Salah
satu penyebab utama manusia menderita adalah dosa. Karena itu Tuhan mengajak
manusia yang berdosa agar bertobat
supaya dibebaskan dari penderitaan itu. Untuk itu Tuhan mengutus para nabi dan
orang bijak lainnya guna menyadarkan umat-Nya agar bertobat dan mengaku dosa
mereka. Pada zaman Perjanjian Baru hingga masa kini, tugas itu diserahkan
kepada para rasul, paus, uskup dan para imam, sebab mereka ini diberi wewenang
khusus untuk mengampuni dosa-dosa seluruh umat Allah. Semua orang bersaksi,
bila mereka sudah mengaku dosa (bertobat) terjadi banyak kesembuhan rohani dan
jasmani; perasaan yang paling menyenangkan sesudah pengakuan dosa adalah hidup
kita dibaharui, kita menjadi tenang dan penuh semangat untuk berdoa dan bekerja
lagi.
Masih
banyakkah orang mengaku dosa? Kenyataan ini amat menyedihkan sebab pada zaman
ini banyak orang tidak mau mengaku dosa lagi karena:
·
merasa diri tidak
bersalah,
·
tidak mengimani
sakramen pengakuan dosa sebagai wujud terbaik dari kerahiman Allah,
·
merasa tak punya
waktu untuk mengaku dosa,
·
tidak sadar bahwa
dosa telah mendatangkan banyak kesusahan dalam hidup mereka,
·
tidak sadar bahwa
dosa itu penghambat utama hubungan baik dengan Tuhan dan sesama.
·
mereka tidak tahu
bahwa dengan pertobatan “rahmat kerahiman Allah” mengalir bagaikan sungai yang
tak pernah kering.
Ketika
Yunus menyampaikan pesan pertobatan di kota Niniwe (Yun 3:1-10), masyarakat
seluruh kota itu segera mengenakan kain kabung, berdoa sambil berpuasa mulai
dari rajanya hingga rakyat jelata, bahkan binatang-binatang peliharaan mereka pun
ikut berpuasa. Dengan melihat kenyataan ini hati Tuhan tergerak oleh
belaskasihan dan membebaskan umat Niniwe dari hukuman yang dirancangkan-Nya.

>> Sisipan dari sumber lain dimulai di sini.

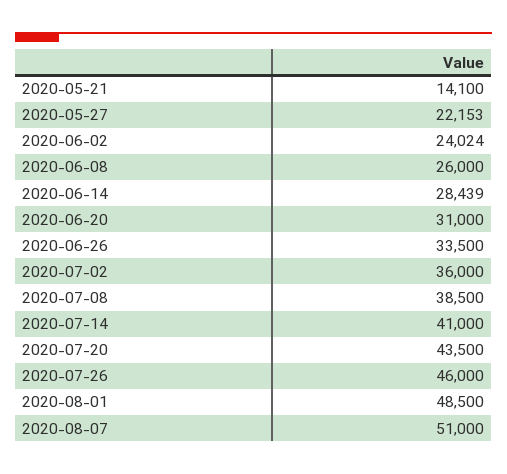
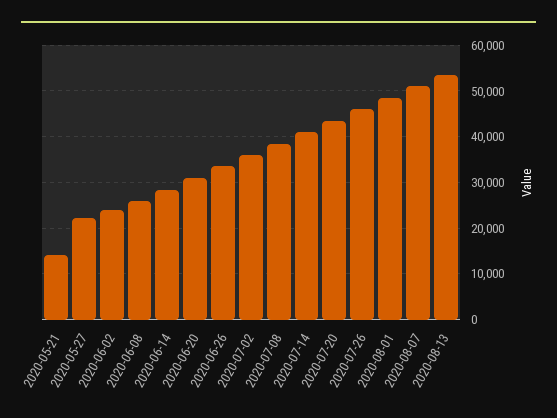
2020-08-13: none -> 54000

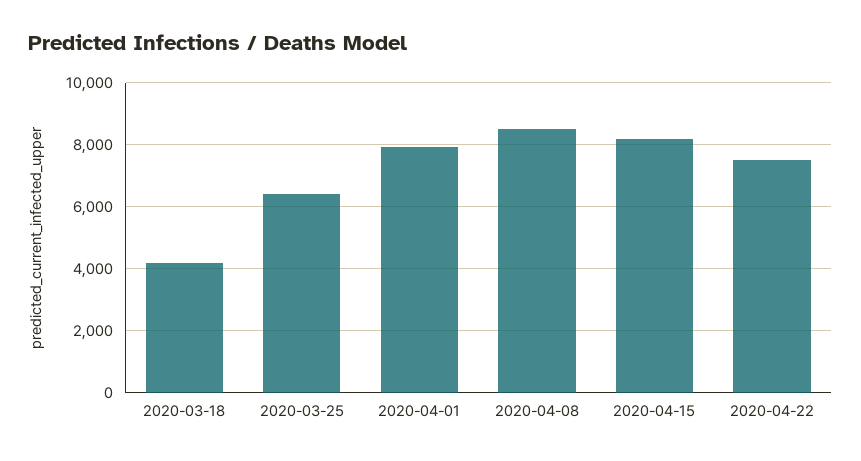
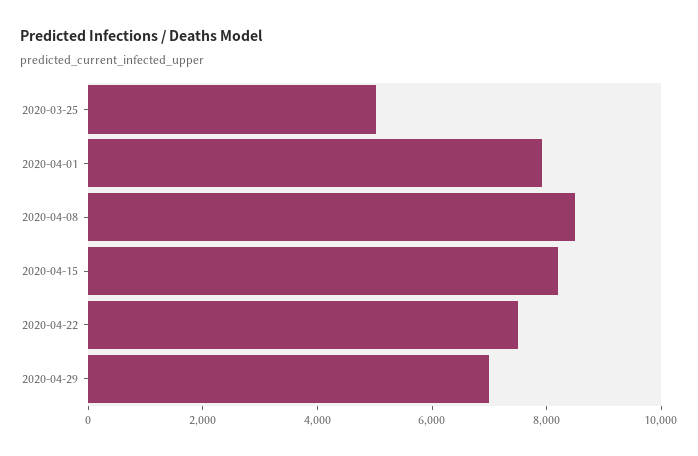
2020-03-18: 4200 -> none
2020-03-25: 6400 -> 5000
2020-04-29: none -> 7000

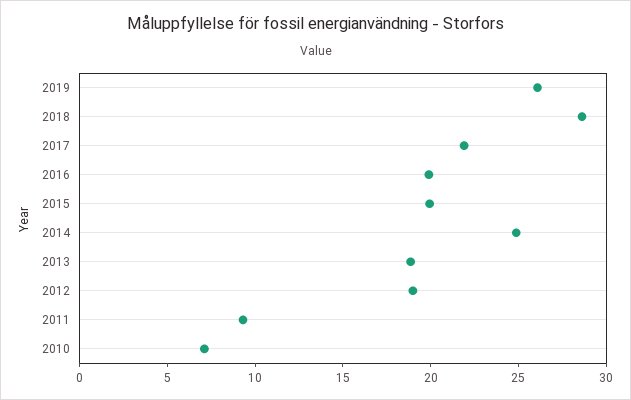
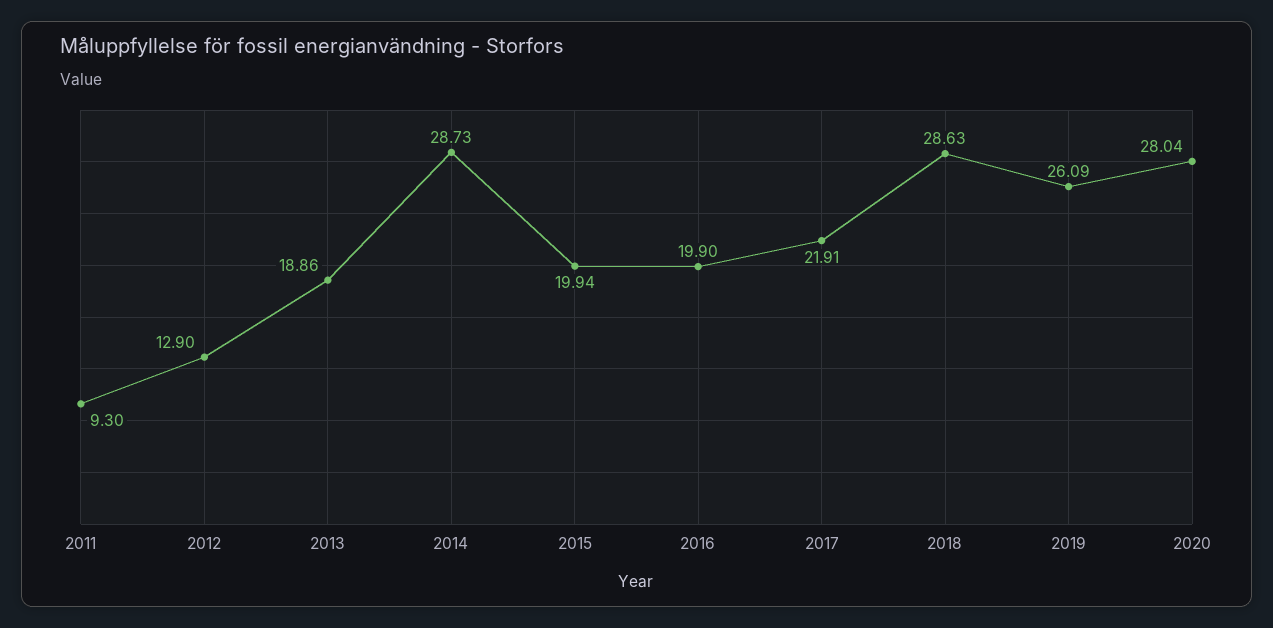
2014: 25 -> 28.73
2012: 19 -> 12.9
2010: 7 -> none
2020: none -> 28.04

Tuhan memang bukan hakim yang lalim tetapi pengasih dan penyayang. Setiap orang
yang menyesali dosanya, diampuni-Nya dan hidup mereka dibaharui-Nya. Demikianlah
yang terjadi pada umat Niniwe. Dengan pertobatan itu mereka kembali menikmati hidup
di dalam Tuhan, yaitu hidup penuh damai dan sukacita.
Menikmati
hidup baru dalam Tuhan, penuh damai dan sukacita, dirasakan juga oleh kakak
beradik, Marta dan Maria, ketika Tuhan Yesus dan para murid-Nya mengunjungi mereka (Luk
10:38-42). Namun cara mereka menikmati sukacita itu berbeda. Marta sibuk
menyiapkan akomodasi di dapur untuk makan minum,sedangkan Maria duduk di kaki
Yesus untuk mendengarkan cerita-cerita-Nya bersama para murid. Yang paling
bahagia di antara keduanya adalah Maria karena tidak ingin beranjak dari
tempatnya hingga lupa membantu Marta di dapur. Sedangkan Marta merasa kesibukan
mempersiapkan makan minum itu membuatnya cepat merasa lelah. Karena itu dia
mengeluh tentang saudarinya Maria, tetapi Yesus menjawab: “Maria telah memilih
bagian yang terbaik”.
Sesungguhnya,
Tuhan selalu ada bersama kita, sebab Ia sudah berkata: “Aku menyertai kamu
sampai akhir dunia”. Ia ada di dalam diri kita melalui Roh-Nya yang kudus.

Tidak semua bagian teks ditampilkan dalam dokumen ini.